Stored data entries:
########################################
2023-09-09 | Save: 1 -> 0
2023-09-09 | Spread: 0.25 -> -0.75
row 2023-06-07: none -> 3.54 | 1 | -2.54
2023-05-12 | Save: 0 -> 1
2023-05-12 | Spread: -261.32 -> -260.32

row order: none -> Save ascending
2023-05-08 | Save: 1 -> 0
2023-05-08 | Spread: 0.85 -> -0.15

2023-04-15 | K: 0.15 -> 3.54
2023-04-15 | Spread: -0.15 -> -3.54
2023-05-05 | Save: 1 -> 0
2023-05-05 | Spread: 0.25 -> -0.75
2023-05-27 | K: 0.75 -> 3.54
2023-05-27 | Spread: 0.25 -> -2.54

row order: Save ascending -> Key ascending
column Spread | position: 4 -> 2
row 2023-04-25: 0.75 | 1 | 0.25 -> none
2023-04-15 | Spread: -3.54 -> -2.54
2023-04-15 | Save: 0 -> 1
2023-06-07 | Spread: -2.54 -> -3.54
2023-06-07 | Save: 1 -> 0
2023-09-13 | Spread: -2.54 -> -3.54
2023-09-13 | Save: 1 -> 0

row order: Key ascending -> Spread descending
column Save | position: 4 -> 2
########################################
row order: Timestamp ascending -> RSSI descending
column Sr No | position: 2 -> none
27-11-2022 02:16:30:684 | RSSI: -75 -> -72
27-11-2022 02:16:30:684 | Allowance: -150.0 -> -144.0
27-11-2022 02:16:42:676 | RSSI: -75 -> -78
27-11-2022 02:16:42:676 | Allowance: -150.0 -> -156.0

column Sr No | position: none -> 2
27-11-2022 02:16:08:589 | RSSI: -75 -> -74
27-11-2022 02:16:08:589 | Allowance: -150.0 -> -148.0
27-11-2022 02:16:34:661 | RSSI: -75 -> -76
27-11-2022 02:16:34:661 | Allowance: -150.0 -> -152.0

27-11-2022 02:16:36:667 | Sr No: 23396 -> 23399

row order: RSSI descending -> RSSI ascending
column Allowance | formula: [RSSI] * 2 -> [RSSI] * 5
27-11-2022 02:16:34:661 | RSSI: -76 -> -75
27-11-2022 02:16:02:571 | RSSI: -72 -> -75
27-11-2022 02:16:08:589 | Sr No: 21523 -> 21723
########################################
[TASK OBJECTIVE] Read through the entries above, and wherever a line holds the string "Spread", copy it.

[TASK ANSWER]
2023-09-09 | Spread: 0.25 -> -0.75
2023-05-12 | Spread: -261.32 -> -260.32
2023-05-08 | Spread: 0.85 -> -0.15
2023-04-15 | Spread: -0.15 -> -3.54
2023-05-05 | Spread: 0.25 -> -0.75
2023-05-27 | Spread: 0.25 -> -2.54
column Spread | position: 4 -> 2
2023-04-15 | Spread: -3.54 -> -2.54
2023-06-07 | Spread: -2.54 -> -3.54
2023-09-13 | Spread: -2.54 -> -3.54
row order: Key ascending -> Spread descending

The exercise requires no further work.